イベントの後半には、8K高画質のオリジナル映像を製作するクリエイターがトークに参戦。株式会社ピクスの映像監督である池田一真氏、ならびに株式会社ロボットの諸石治之氏がプロデューサーを担当し、完成させた8K/HDRの実写オリジナルショートムービー『LUNA(ルナ)』がAQUOS 8Kで上映された。

この日は機材の都合により、本来HDRで撮影されている映像をSDRで映すかたちとなった。それでも、8Kの超高精細な映像で描かれた、現代版・かぐやひめ『LUNA』の瑞々しい映像、清純な主人公たちによって描かれる物語の舞台に自然と引き込まれてしまった。

8Kで「フィクション」作品をつくることにこだわったという『LUNA』の映像監督・池田一真氏

8Kになって映像のキャンパスが広がることが多くのクリエイターを刺激するだろうと期待を語る諸石治之氏

作品の上映を終えた後、池田氏と諸石氏から『LUNA』製作時の裏話がたっぷりと語られた。今回の作品をつくったきっかけについては諸石氏が「実用放送のスタートが間近に迫る中、私たちのようなコンテンツメーカーも良質な8K作品の制作に一石を投じたいと考えてチャレンジした。昨年(2016年)、イマジカが都内に8Kの編集スタジオをオープンしたことも、製作に一歩踏み出そうとしていた私たちの背中を押してくれた」と振り返る。

池田氏は「8Kのデモコンテンツといえば、自然を映した環境映像などのノンフィクション、音楽ライブなどの映像が多いようだが、私たちはそこから一線を画すかたちで『心を動かす物語=フィクション作品』を8Kでつくることを目指した」と企画意図を説明。

画面に収まるすべての被写体にピタリとフォーカスを合わせるような説明的な表現を敢えて控え、時には光や色を使いながら奥行き方向のフォーカスをボカしたり、CGと実写を合成しながら、ファンタジーとしてよりリアルな空間演出を駆使した。AQUOS 8Kの画面に映る『LUNA』の映像を見ながら、シーンごとに詳しくわかりやすい解説を加える池田氏のトークを多くの来場者が熱心に聞き入っていた。

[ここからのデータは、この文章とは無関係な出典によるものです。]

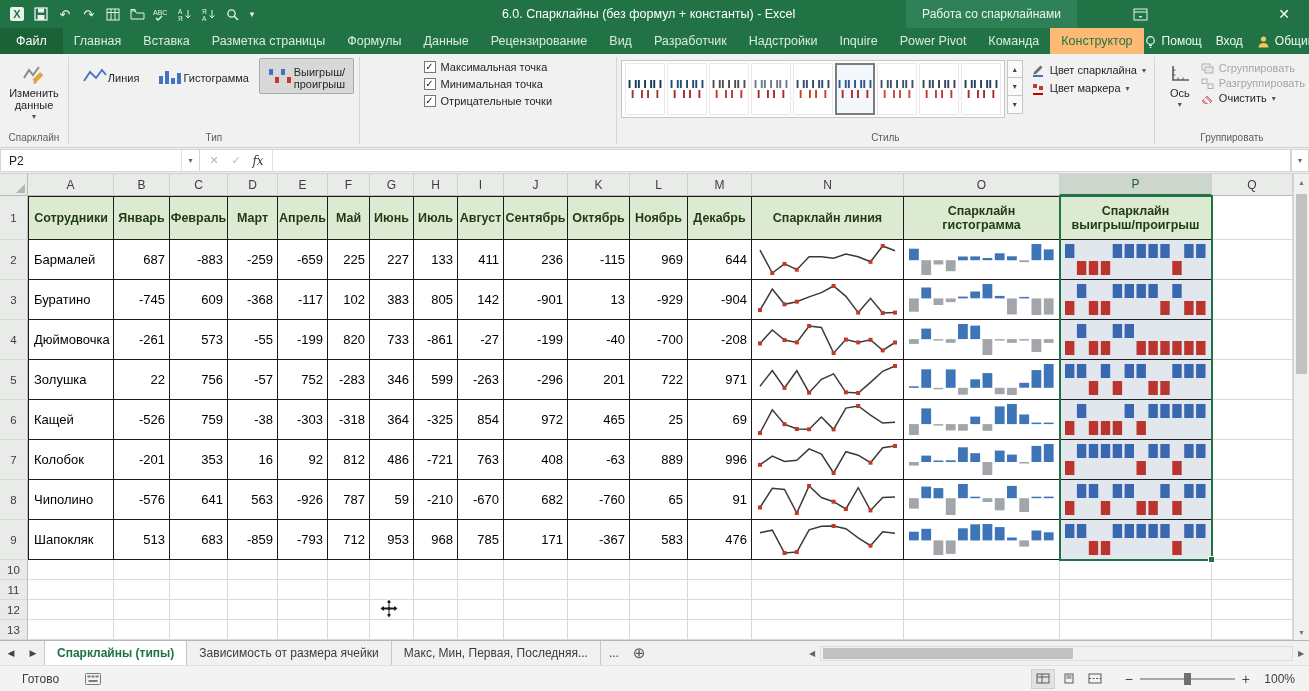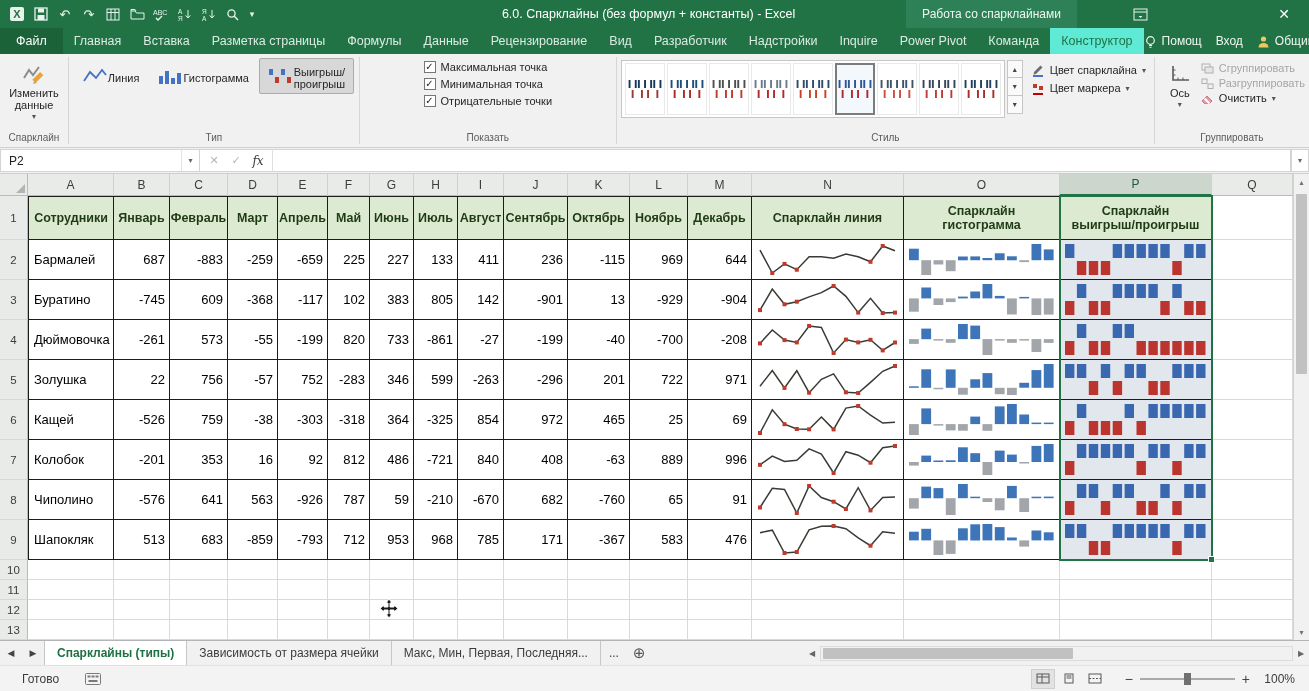--- a/index.html
+++ b/index.html
@@ -15,21 +15,21 @@
   .title-text{position:absolute;left:50%;transform:translateX(-52%);font-size:12.5px;color:#fff;white-space:nowrap}
   .ctx-label{position:absolute;right:232px;top:0;height:28px;background:#2e8057;color:#eef7f1;
     font-size:12px;display:flex;align-items:center;padding:0 16px;white-space:nowrap}
   .ribbonopt{position:absolute;right:158px;top:4px;width:22px;height:20px;display:flex;align-items:center;justify-content:center}
   .closebtn{position:absolute;right:10px;top:0;width:30px;height:28px;display:flex;align-items:center;justify-content:center;font-size:14px;color:#fff}
 
   
   .tabrow{height:26px;background:#217346;display:flex;align-items:stretch;flex:0 0 26px;position:relative}
   .rtab{padding:0 11px;display:flex;align-items:center;color:#dcebe2;font-size:12.5px;white-space:nowrap;cursor:default}
   .rtab.file{background:#1c6239;color:#fff;padding:0 16px}
-  .rtab.active{background:#5eead4;color:#217346}
+  .rtab.active{background:#fdba74;color:#217346}
   .tabright{margin-left:auto;display:flex;align-items:center;gap:14px;padding-right:14px;color:#eef7f1;font-size:12px}
   .tabright .item{display:flex;align-items:center;gap:5px;white-space:nowrap}
 
   
   .ribbon{height:94px;background:#f1f1f1;border-bottom:1px solid #d2d0ce;display:flex;flex:0 0 94px}
   .rgroup{display:flex;flex-direction:column;position:relative}
   .rgc{flex:1;display:flex;align-items:flex-start;padding:3px 4px 0 4px}
   .rgl{height:17px;font-size:10px;color:#5c5c5c;text-align:center;line-height:15px;white-space:nowrap}
   .vsep{width:1px;background:#d8d6d4;margin:3px 0}
   .bigbtn{width:60px;display:flex;flex-direction:column;align-items:center;padding-top:4px;font-size:11px;color:#262626;text-align:center;line-height:12px}
@@ -309,21 +309,20 @@
                 <span class="box">✓</span>
                 <span>Минимальная точка</span>
               </div>
               <div class="chk">
                 <span class="box">✓</span>
                 <span>Отрицательные точки</span>
               </div>
             </div>
           </div>
       </div>
-      <div class="rgl">Показать</div>
     </div>
     <div class="vsep"></div>
 
     <div class="rgroup">
       <div class="rgc">
         <div class="gallery">
             <div class="thumb">
               <svg width="34" height="40">
                 <rect x="0.6" y="11" width="1.9" height="8" fill="#17375e"></rect>
                 <rect x="3.7" y="21" width="1.9" height="8" fill="#9c3a38"></rect>
@@ -896,21 +895,21 @@
         <div class="grow" style="height: 40px;">
           <div class="rowhdr">7</div>
           <div class="cell nam tb tl" style="width: 86px;">Колобок</div>
           <div class="cell num tb" style="width: 56px;">-201</div>
           <div class="cell num tb" style="width: 58px;">353</div>
           <div class="cell num tb" style="width: 50px;">16</div>
           <div class="cell num tb" style="width: 50px;">92</div>
           <div class="cell num tb" style="width: 42px;">812</div>
           <div class="cell num tb" style="width: 44px;">486</div>
           <div class="cell num tb" style="width: 44px;">-721</div>
-          <div class="cell num tb" style="width: 46px;">840</div>
+          <div class="cell num tb" style="width: 46px;">763</div>
           <div class="cell num tb" style="width: 64px;">408</div>
           <div class="cell num tb" style="width: 62px;">-63</div>
           <div class="cell num tb" style="width: 58px;">889</div>
           <div class="cell num tb" style="width: 64px;">996</div>
           <div class="cell spark tb" style="width: 152px;">
             <svg width="149" height="37">
               <polyline fill="none" stroke="#3a3a34" stroke-width="1.5" points="7.0,23.8 19.3,15.1 31.5,20.4 43.8,19.2 56.1,7.9 68.4,13.0 80.6,32.0 92.9,10.7 105.2,14.2 117.5,21.7 129.7,6.7 142.0,5.0"></polyline>
               <rect x="5.0" y="21.8" width="4" height="4" fill="#c0392b"></rect>
               <rect x="78.6" y="30.0" width="4" height="4" fill="#c0392b"></rect>
               <rect x="115.5" y="19.7" width="4" height="4" fill="#c0392b"></rect>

イベントの司会から「8Kの可能性」を訊ねられた池田氏は、「これから普及が進むと、色んなクリエイターが独創的な表現に挑戦するようになると思う。モーショングラフィックスやアニメーションも駆使した、いままでに誰も見たこともないような映像が次々と生まれるのでは」とコメント。諸石氏も続けて「8Kになると、いま主流の2Kよりもキャンパスが格段に大きくなる。クリエイターにとってはできることが増えるので大歓迎。HDRの技術を掛け合わせるとさらに表現の幅も広がる。8Kのリアリティあふれる映像の力が、家族全員をもう一度リビングに呼び寄せるのでは」と見解を語った。

イベントの司会を担当したアイドルの松村香織さんとアスキーの末岡氏

8Kテレビを開発する立場であるシャープの高倉氏、高吉氏も「私たちがキャンパスとなる高精細なテレビを用意するので、ぜひクリエイターの皆様に8K/HDRの魅力を活かした面白い作品をつくって欲しい」とエールを送った。高吉氏は、「私たちは放送のスケジュールにばかり注目してきたが、ゲーム業界からも8K対応ソフトを来年(2018年)春に発売するというアナウンスがあったようだ。もしかすると想定外の色んな8Kコンテンツが登場して、来年は相当盛り上がる1年になるのでは」として、AQUOS 8Kテレビのスタートダッシュに期待を寄せていた。